The first one deals with the emergence of the Salafi trend and its violent component. Stig Hansen could have gone farther in looking at how Salafi Islam got entrenched in Somali society and became a way for many people to re-emerge as new born Muslims, especially after 1992. For instance, many newcomers in the business realm were suspected to have been involved in the militias who destroyed the country in 1991-1992: their ‘re-Islamisation’ provided them with a new respectable identity that could not be questioned. The role that Dubai and other Gulf States played as supplying markets but also business models for those neophyte traders could have been mentioned. This new generation of business people was instrumental in promoting the Islamic Courts in 1998 and later in 2003 in Mogadishu. They were those who put pressure on the main business people to legitimise those institutions and fund them. They also provided the foot soldiers of many military adventures of al Shabaab in 2006 and later against the Ethiopian army. Today, analysts should pay more attention to the way the business realm provides once again space for former al-Shabaab supporters or members to reintegrate into ‘normal’ society without clearly giving up their takfiri ideology.
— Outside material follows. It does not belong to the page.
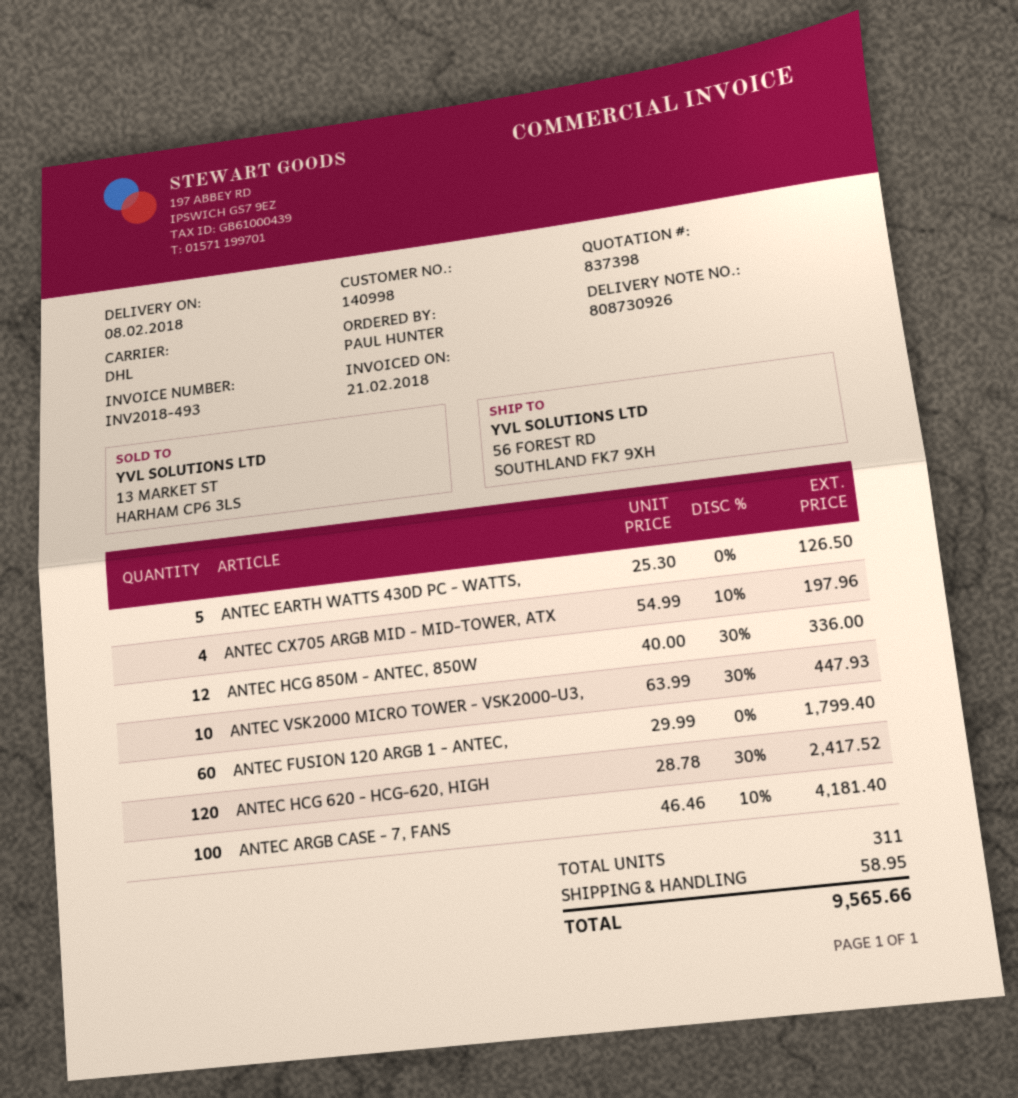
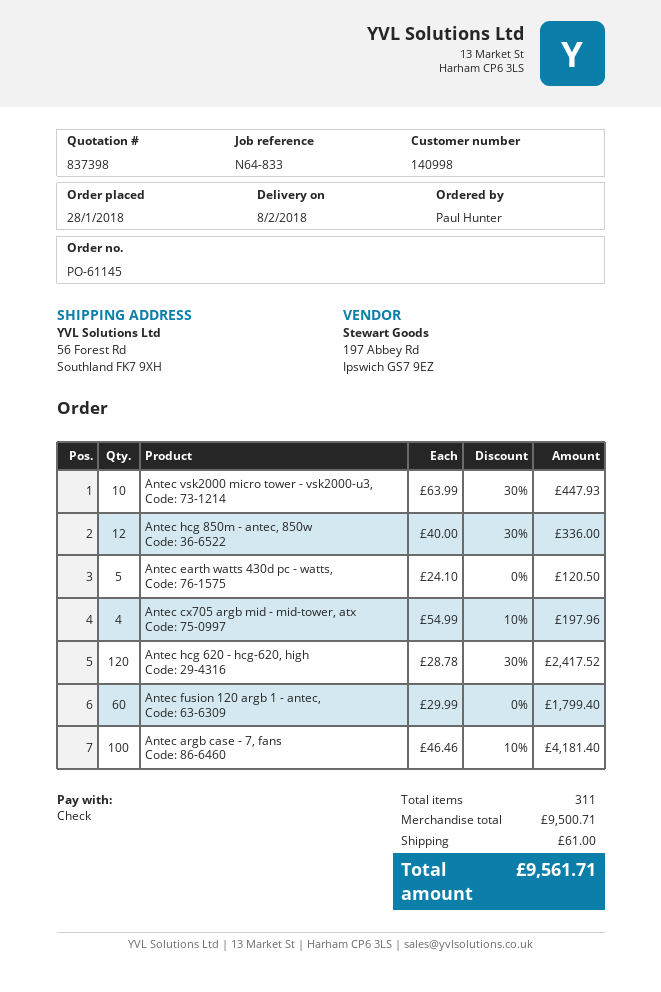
ANTEC EARTH WATTS 430D PC - WATTS,: 5 x 25.30 = 126.50 -> 5 x 24.10 = 120.50
shipping: 58.95 -> 61.00
total: 9565.66 -> 9561.71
These social dynamics are as important as Islamist organisations that predated al-Shabaab and willingly or unwillingly contributed to frame its political and military agenda. Al- Shabaab’s growth was made possible thanks to the support it got from other potentially rival groups at different moments for different reasons. In particular, the role played by al-I’tisaam al-Islaamiyya and Hisbul Islaam should have deserved a more detailed analysis; those groups pioneered a Salafi trend that visibly had problems to entertain the notion of global Jihad despite being very hostile to the policies of regional states and the West in Somalia. This lack of appreciation for nuances explains much of the failures of regional states and US policy to corner al- Shabaab. To put it in a nutshell, al- I’tisaam’s supportive role was essential in the formative years, and the major defeat encountered by al-Shabaab was not, as claimed in the book, the loss of Mogadishu in July/August 2011, but the hostile attitude of most of the ‘ulemaa who were close to that organization after the summer of 2010 just before Hisbul Islam was forced to merge to avoid eradication. This split inside the Salafi Somali trend is essential to explain how al-Shabaab failed to gain more influence in Puntland and Somaliland despite a strong constituency in both regions.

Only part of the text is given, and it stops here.